Local Claude Code Setup with Qwen3.5 27B via llama.cpp

Local Claude Code Configuration
A developer documented their setup for running Claude Code completely offline using a local LLM with llama.cpp. The system uses Qwen3.5 27B quantized with unsloth/UD-Q4_K_XL on Arch Linux with Strix Halo hardware.
Environment Configuration
To disable telemetry and make Claude Code fully offline, the following environment variables were set in ~/.bashrc:
export ANTHROPIC_BASE_URL="http://127.0.0.1:8001" export ANTHROPIC_API_KEY="not-set" export ANTHROPIC_AUTH_TOKEN="not-set" export CLAUDE_CODE_DISABLE_NONESSENTIAL_TRAFFIC=1 export CLAUDE_CODE_ENABLE_TELEMETRY=0 export DISABLE_AUTOUPDATER=1 export DISABLE_TELEMETRY=1 export CLAUDE_CODE_DISABLE_1M_CONTEXT=1 export CLAUDE_CODE_MAX_OUTPUT_TOKENS=4096 export CLAUDE_CODE_AUTO_COMPACT_WINDOW=32768
The developer noted that using claude/settings.json is more stable and controllable than environment variables.

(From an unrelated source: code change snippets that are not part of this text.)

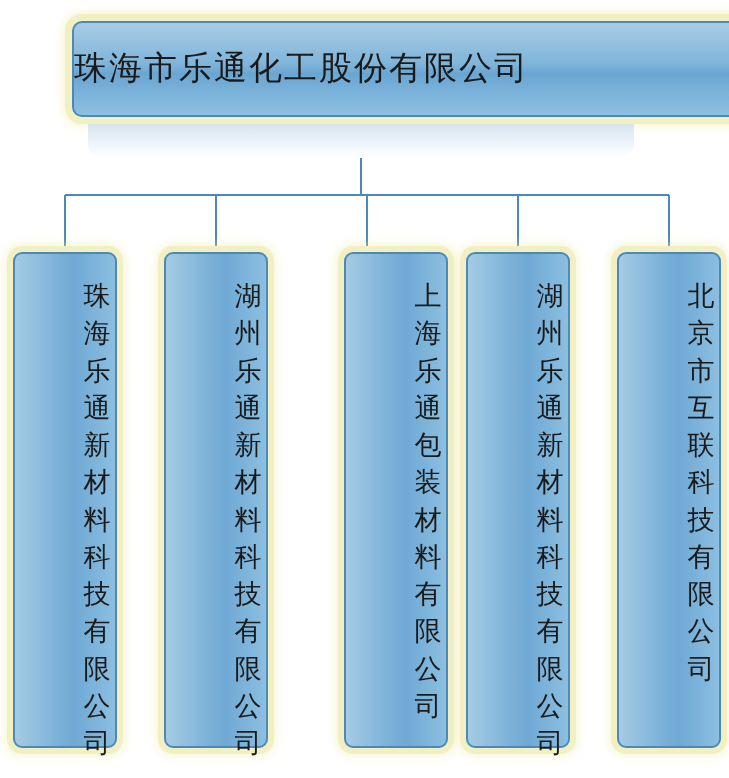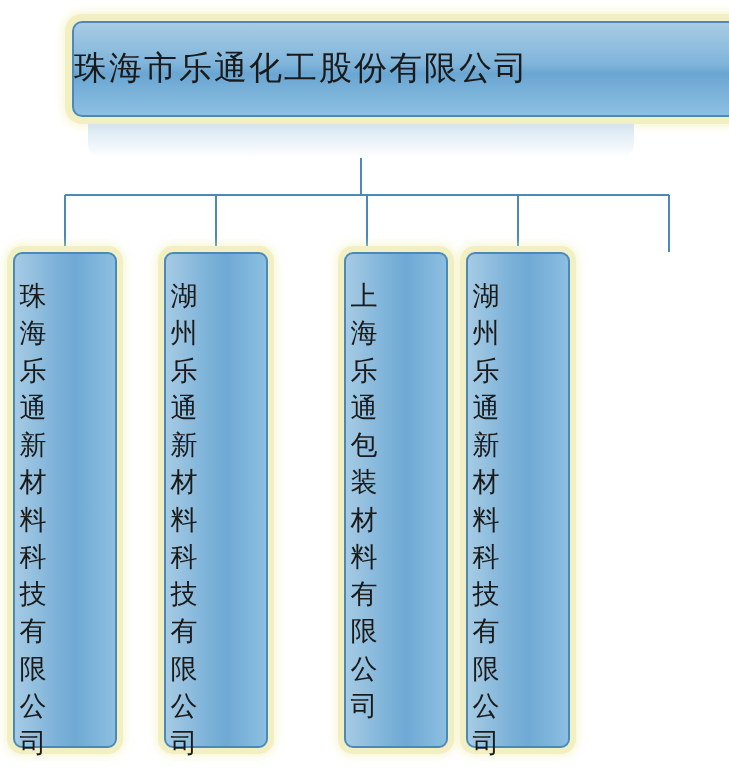--- a/index.html
+++ b/index.html
@@ -79,7 +79,7 @@
     box-shadow: 0 0 0 6px #f2f0c2, 0 0 9px 8px rgba(240,237,170,0.5);
     display: flex;
     align-items: flex-start;
-    justify-content: flex-start;
+    justify-content: flex-end;
     padding-top: 24px;
     color: #1a1a1a;
   }

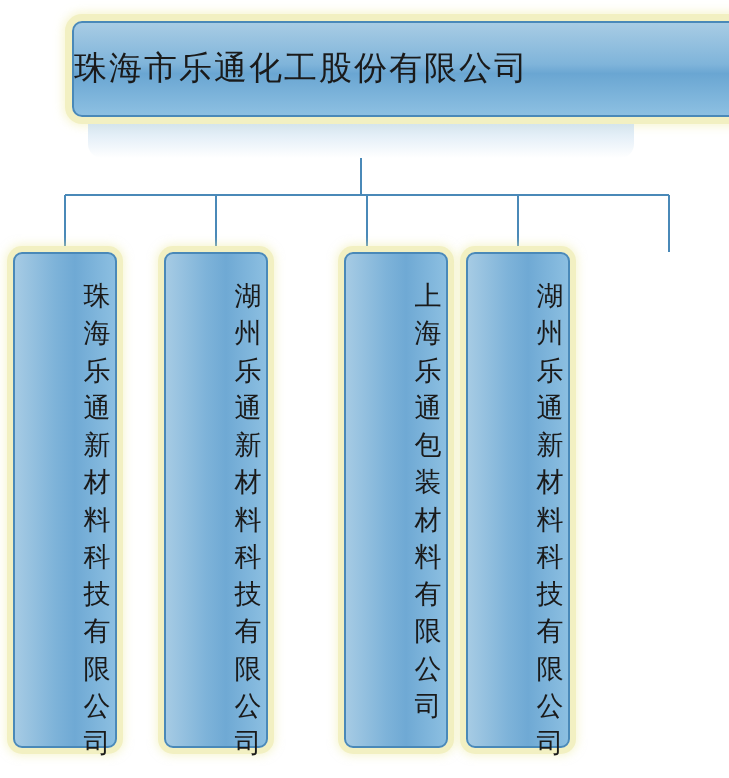--- a/index.html
+++ b/index.html
@@ -136,6 +136,9 @@
   <div class="node-child c3">
     <span class="label">湖州乐通新材料科技有限公司</span>
   </div>
+  <div class="node-child c4">
+    <span class="label">北京市互联科技有限公司</span>
+  </div>
 
 </div>
 

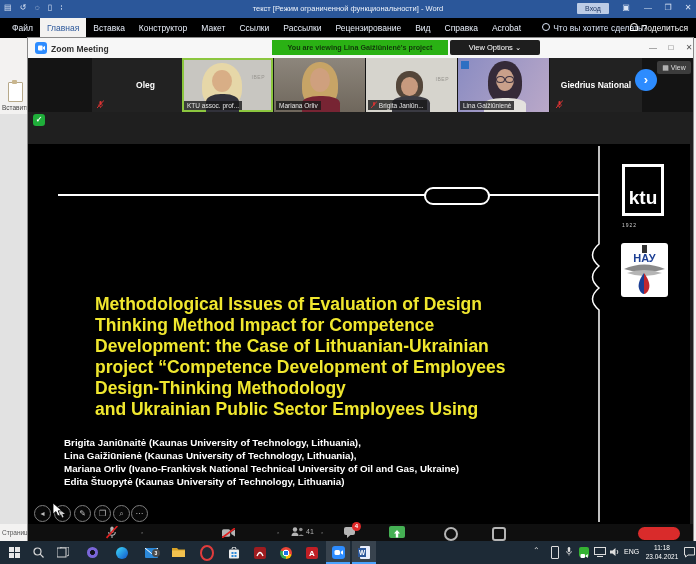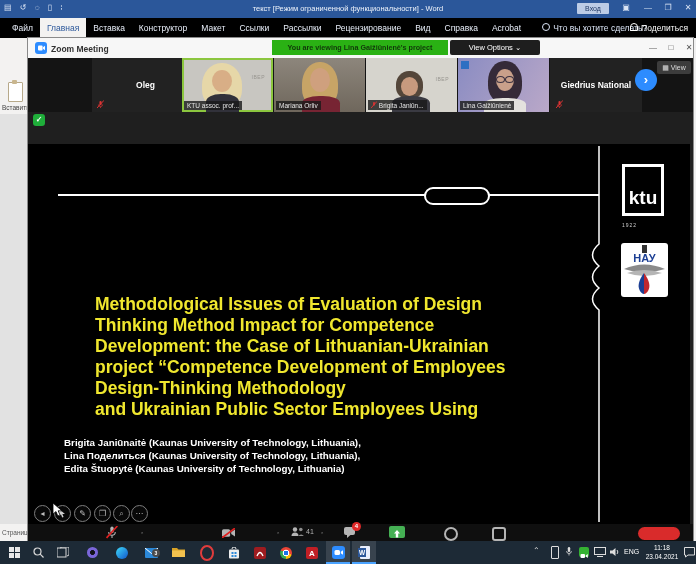--- a/index.html
+++ b/index.html
@@ -223,7 +223,7 @@
 
   <div class="abs s-authors">
     <div>Brigita Janiūnaitė (Kaunas University of Technology, Lithuania),</div>
-    <div>Lina Поделиться (Kaunas University of Technology, Lithuania),</div>
+    <div>Lina Gaižiūnienė (Kaunas University of Technology, Lithuania),</div>
     <div>Edita Štuopytė (Kaunas University of Technology, Lithuania)</div>
   </div>
 

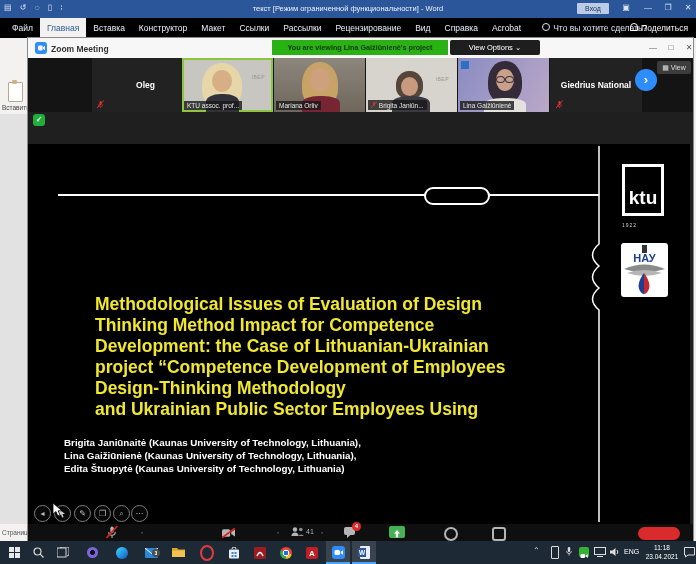--- a/index.html
+++ b/index.html
@@ -224,6 +224,7 @@
   <div class="abs s-authors">
     <div>Brigita Janiūnaitė (Kaunas University of Technology, Lithuania),</div>
     <div>Lina Gaižiūnienė (Kaunas University of Technology, Lithuania),</div>
+    <div>Mariana Orliv (Ivano-Frankivsk National Technical University of Oil and Gas, Ukraine)</div>
     <div>Edita Štuopytė (Kaunas University of Technology, Lithuania)</div>
   </div>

llama.cpp Server Configuration
The llama.cpp server was launched with these parameters:
ROCBLAS_USE_HIPBLASLT=1 ./build/bin/llama-server \ --model models/Qwen3.5-27B-Q4_K_M.gguf \ --alias "qwen3.5-27b" \ --port 8001 --ctx-size 65536 --n-gpu-layers 999 \ --flash-attn on --jinja --threads 8 \ --temp 0.6 --top-p 0.95 --top-k 20 --min-p 0.00 \ --cache-type-k q8_0 --cache-type-v q8_0
The ROCBLAS_USE_HIPBLASLT=1 flag was required for Strix Halo hardware, and the developer emphasized researching specific hardware to specialize llama.cpp setup.
Performance Benchmarks
Seven runs were conducted with the following results:
- Run 1 (File operations): 1m44s, 9.71 tokens/second, 23K context, correct output
- Run 2 (Git clone + code read): 2m31s, 9.56 t/s, 32.5K context, excellent quality
- Run 3 (7-day plan + guide): 4m57s, 8.37 t/s, 37.9K context, excellent quality
- Run 4 (Skills assessment): 4m36s, 8.46 t/s, 40K context, very good quality (web search broken)
- Run 5 (Write Python script): 10m25s, 7.54 t/s, 60.4K context, good quality (7/10)
- Run 6 (Code review + fix): 9m29s, 7.42 t/s, 65,535 context (CRASH), very good quality (8.5/10)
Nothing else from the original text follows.